PROBLEM TO SOLVE: Give the records below again exactly, and exclude each picture.

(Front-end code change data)
──────────────────────────────
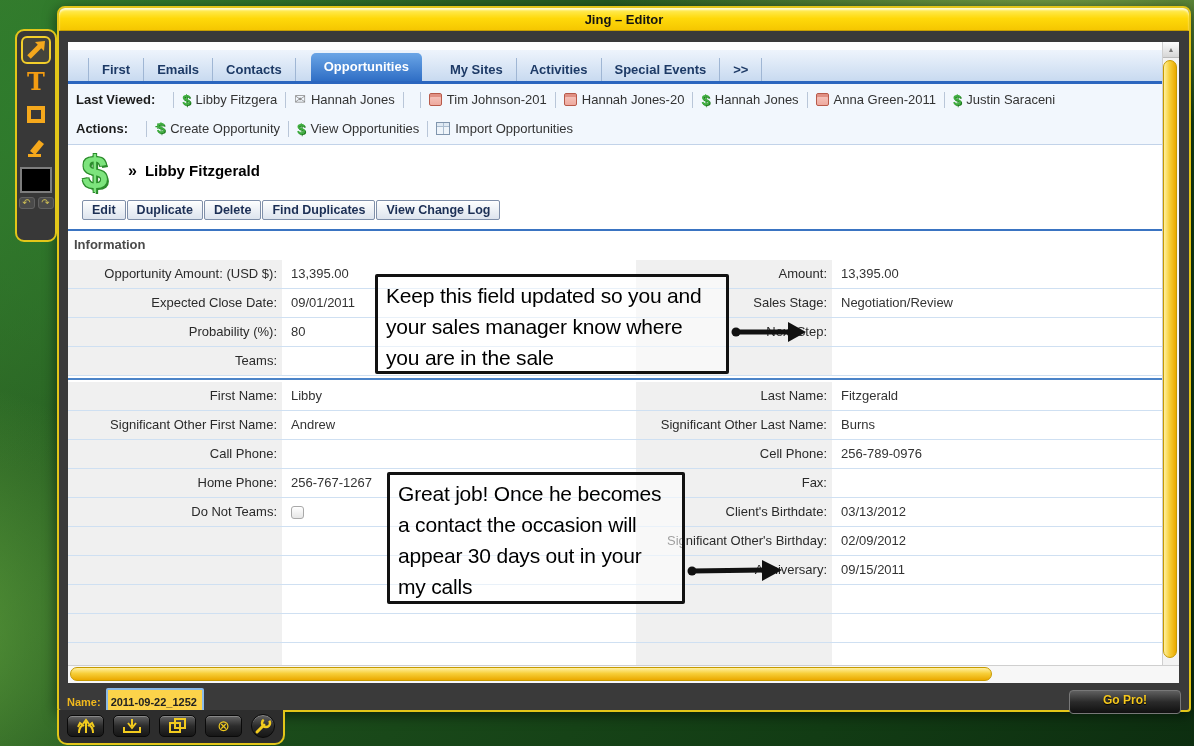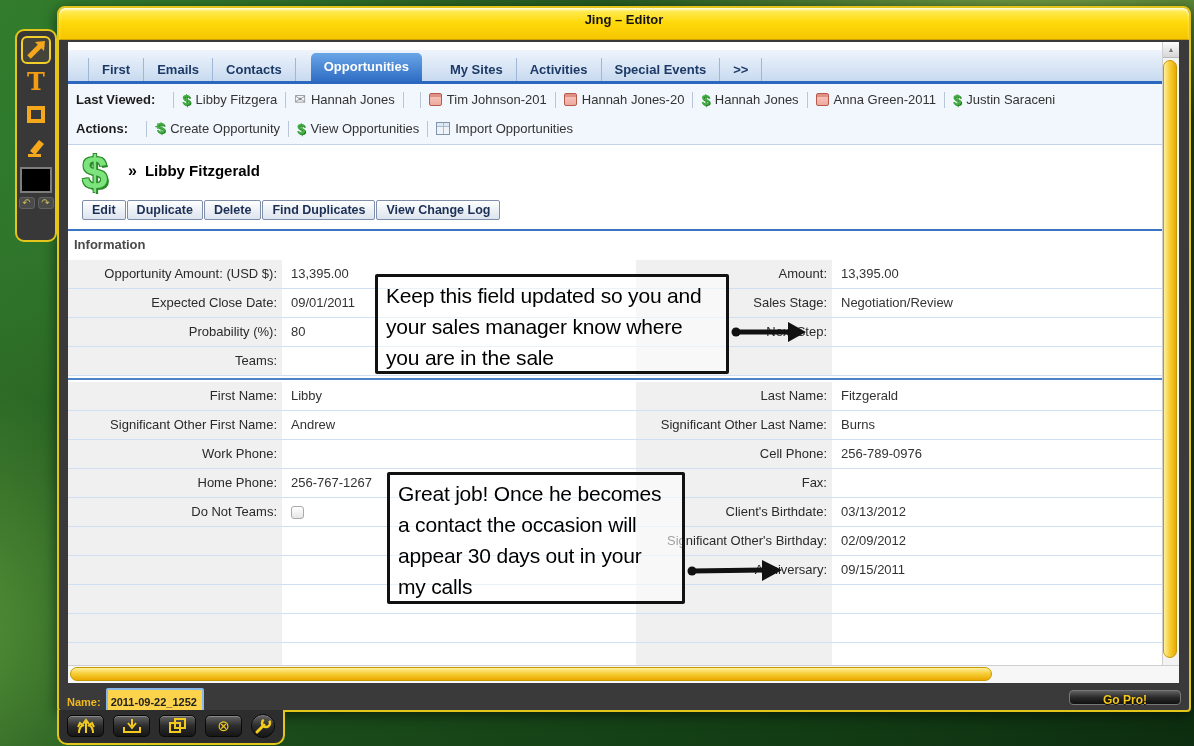"Jing – Editor" .titlebar { height: 32px -> 23px }
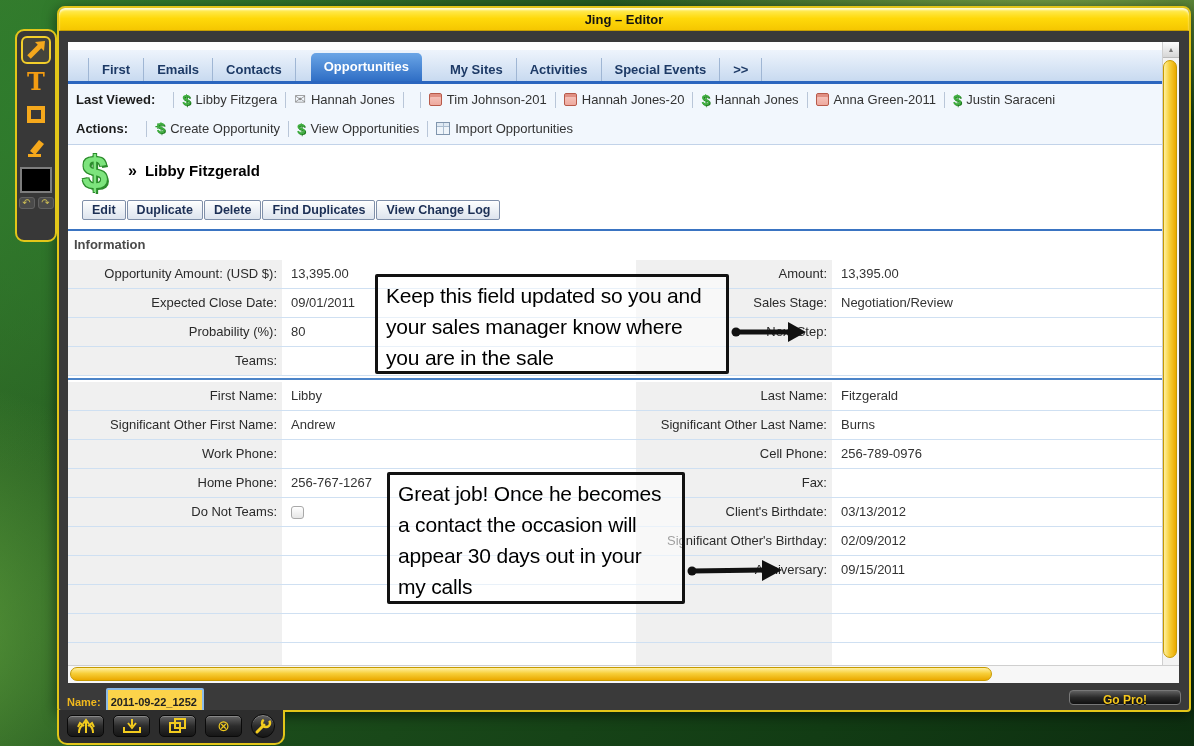"Work Phone:" div.lbl { text: Work -> Call }
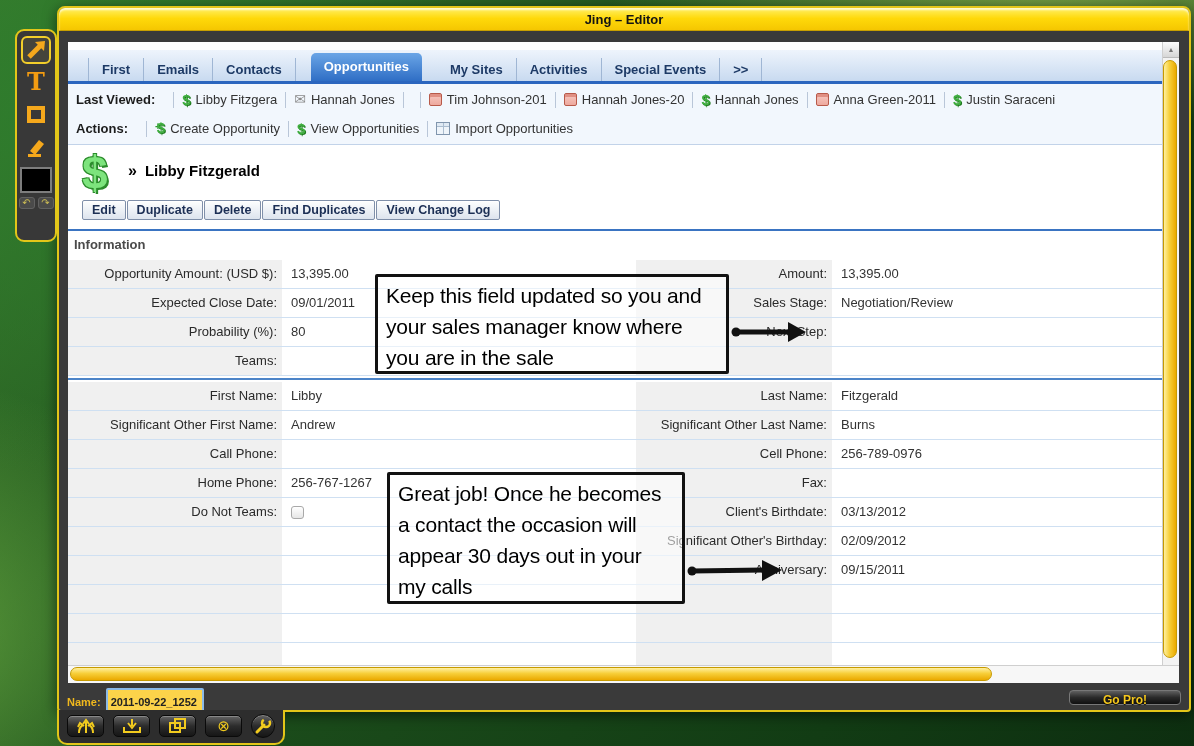"Go Pro!" .gopro { height: 15px -> 24px }
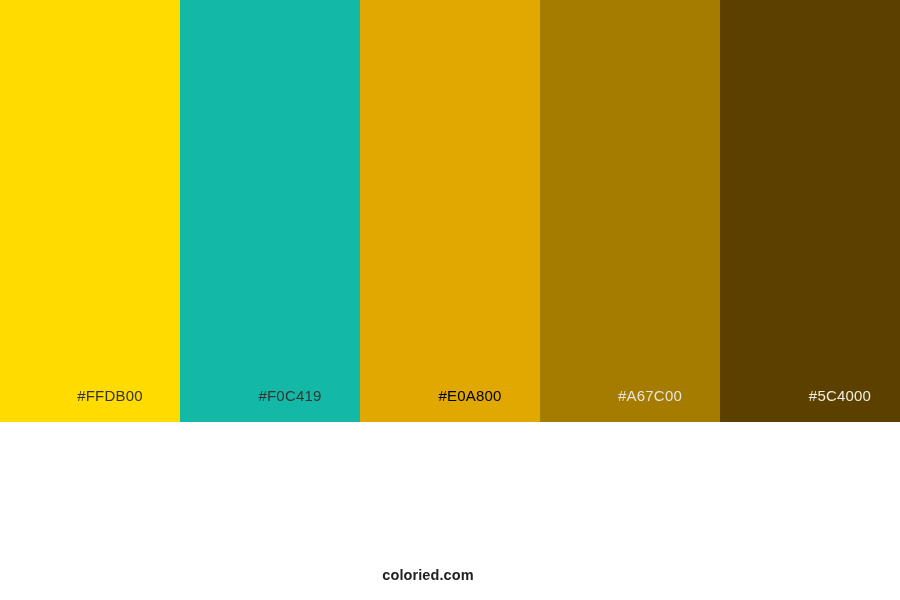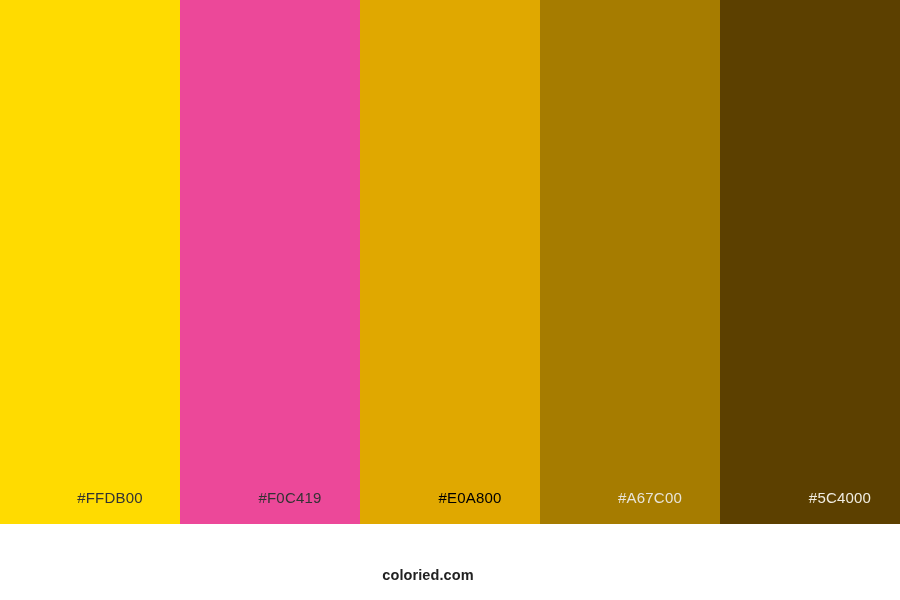"#FFDB00" .swatch { height: 524px -> 422px }
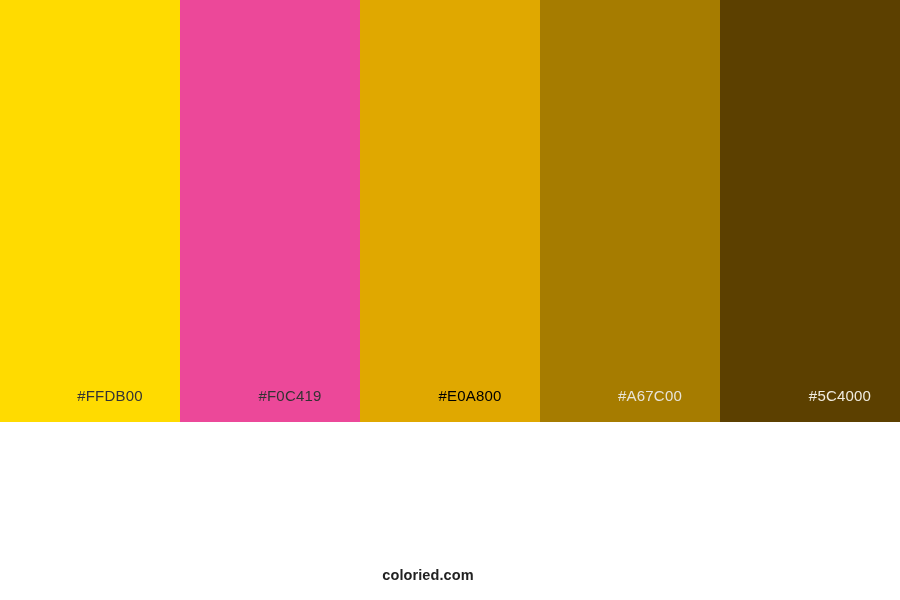"#F0C419" div.swatch { background-color: #ec4899 -> #14b8a6 }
──────────────────────────────
RESPONSE AREA:
"Jing – Editor" .titlebar { height: 32px -> 23px }
"Work Phone:" div.lbl { text: Work -> Call }
"Go Pro!" .gopro { height: 15px -> 24px }
"#FFDB00" .swatch { height: 524px -> 422px }
"#F0C419" div.swatch { background-color: #ec4899 -> #14b8a6 }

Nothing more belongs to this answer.